Lo que uno no debe hacer es meter a todo el mundo islámico en una única y siniestra categoría.
Mike Flynn, el anterior consejero de Seguridad Nacional de Trump, lo hizo varias veces antes de que el presidente lo despidiera. “El islam es una ideología política”, dijo en un discurso el pasado agosto. “Se oculta detrás de la idea de que es una religión (…) Es como un cáncer maligno”. No dijo que el islamismo o el islam radical son un cáncer maligno. Dijo que el islam es un cáncer maligno, lo que sugiere que todos y cada uno de los que profesen esa religión son potencialmente mortíferos. Ni que decir tiene que este tipo de lenguaje inflamable aleja a casi todos nuestros aliados en Oriente Medio, desde el Kurdistán a Marruecos.
Buena parte de la extrema derecha estadounidense habla sobre el islam y el terrorismo como lo hace Mike Flynn. (Lean simplemente la sección de comentarios de Breitbart). Esta gente se ha convencido a sí misma, contra toda evidencia y razón, de que los musulmanes moderados no existen; de que todo musulmán en el mundo entero es un totalitario genocida o es musulmán sólo de boquilla.
Así que, en este asunto al menos, Donald Trump es moderado.
“Después de ocho años de obcecación y de desastrosas políticas antiterroristas, esas tres palabras son clave para la Victoria contra el Yihadismo Global”, tuiteó el consejero adjunto de Trump, Sebastian Gorka, la semana pasada. El propio presidente usó el mismo argumento el año pasado. “Si no vas a decirlo, jamás vas a resolverlo”.
Las palabras son importantes para los escritores, los investigadores, los diplomáticos, los abogados y los terapeutas, pero no lo son todo, y desde luego no tienen poderes mágicos. Estados Unidos y sus aliados podrían haber derrotado a Adolf Hitler con la misma facilidad aunque ninguno de los nuestros hubiese pronunciado ni una sola vez “Partido Nacionalsocialista Obrero Alemán”. De hecho, eso fue más bien lo que pasó.
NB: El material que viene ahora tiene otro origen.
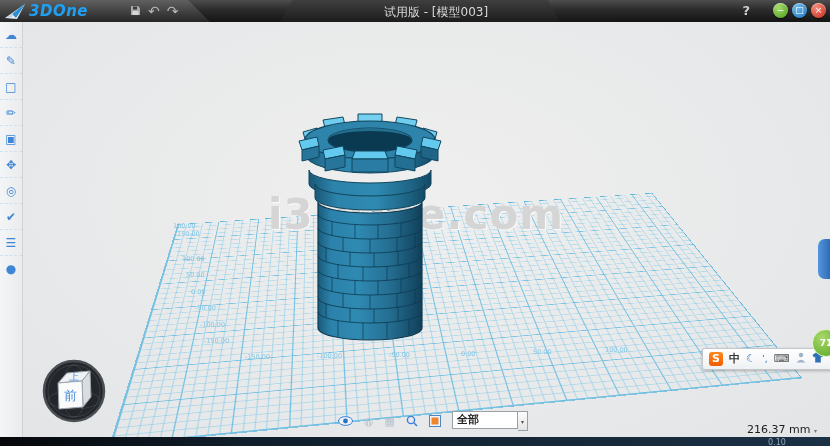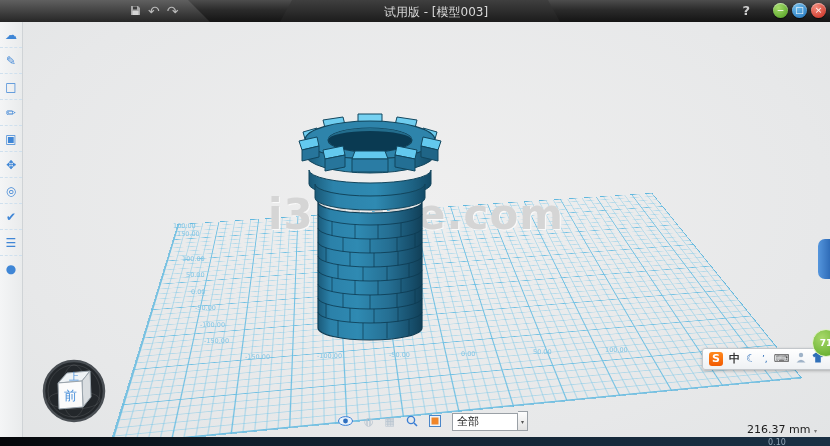--- a/index.html
+++ b/index.html
@@ -77,6 +77,14 @@
     <div class="logo-tab"></div>
     <div class="title-tab"></div>
 
+    <div class="logo">
+      <svg width="22" height="20">
+        <path d="M1 17 L21 3 L13 18 Z" fill="#e8eef4"></path>
+        <path d="M8 13 L21 3 L12 17 Z" fill="#2b8fd6"></path>
+        <path d="M1 17 L9 12 L8 16 Z" fill="#bcd3e6"></path>
+      </svg>
+      <span class="logoname">3DOne</span>
+    </div>
 
     <div class="quick">
       <button class="qbtn">

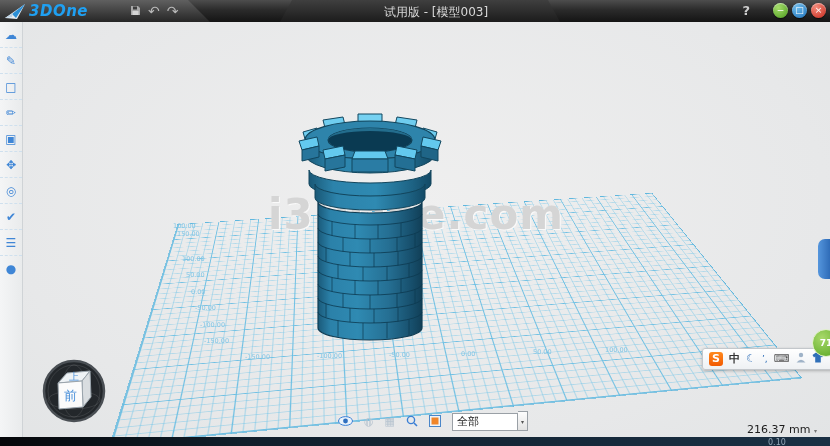--- a/index.html
+++ b/index.html
@@ -50,7 +50,7 @@
   .display-bar{position:absolute;left:338px;top:411px;height:20px;display:flex;align-items:center;gap:11px;z-index:10;}
   .dicon{display:flex;align-items:center;justify-content:center;cursor:pointer;}
   .ghost{color:#b6c3cf;font-size:11px;}
-  .filter-box{display:flex;align-items:flex-end;cursor:pointer;}
+  .filter-box{display:flex;align-items:flex-start;cursor:pointer;font-weight:bold;}
   .filter-value{width:56px;height:16px;background:#fff;border:1px solid #9aa0a6;font-size:11px;color:#222;padding:0 4px;line-height:16px;}
   .filter-arrow{width:9px;height:18px;background:linear-gradient(#fdfdfd,#e3e3e3);border:1px solid #9aa0a6;border-left:none;font-size:6px;color:#555;display:flex;align-items:center;justify-content:center;}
Llamar a nuestros enemigos “nazis” y dejarlo ahí era más que suficiente si se acompañaba de fuerza aérea, marítima y terrestre aliada. Apostaría a que una gran mayoría de los estadounidenses ni siquiera era ya consciente de que el Partido Nacionalsocialista Obrero Alemán era el nombre largo del Partido Nazi. Si alguien de la Administración Roosevelt hubiese dicho: “No podemos llamarlos nazis, tenemos que dejar claro que estamos luchando contra el Partido Nacionalsocialista Obrero Alemán”, se habrían reído de él en la cara.
“Ningún asesor me ha dicho una sola vez: si utilizamos esa expresión, daremos la vuelta a todo esto”, declaró Obama el año pasado. “Si alguien cree de verdad que no sabemos contra quién estamos luchando; si hay alguien ahí fuera que crea que nos confundimos de enemigo, menuda sorpresa para los miles de terroristas que hemos eliminado en el campo de batalla”.
Aun así, Obama reconoce que hay un enorme abismo entre la retórica de Trump y la de Flynn. “¿Que si creo que tiene mucha importancia que alguien use la expresión terrorismo islámico?”, se preguntó. “No. No hay duda de que [el ISIS y Al Qaeda] piensan y afirman que están hablando en nombre del islam, pero no quiero dar validez a lo que hacen”.
La civilización islámica es inmensa y compleja. Incluye a los reformistas progresistas, a los moderados, a los conservadores y a los partidarios de la línea dura, y algunos de estos últimos son violentos. No podemos separar al ISIS del islam más de lo que el ISIS puede separar a éste de musulmanes progresistas como el rey Mohamed VI de Marruecos.
La aversión de Obama y McMaster a ofender a nuestros aliados es, con casi total seguridad, inofensiva. Pero, para ser honestos, es bastante probable que el uso por parte de Trump de la expresión terrorismo islámico radical también lo sea.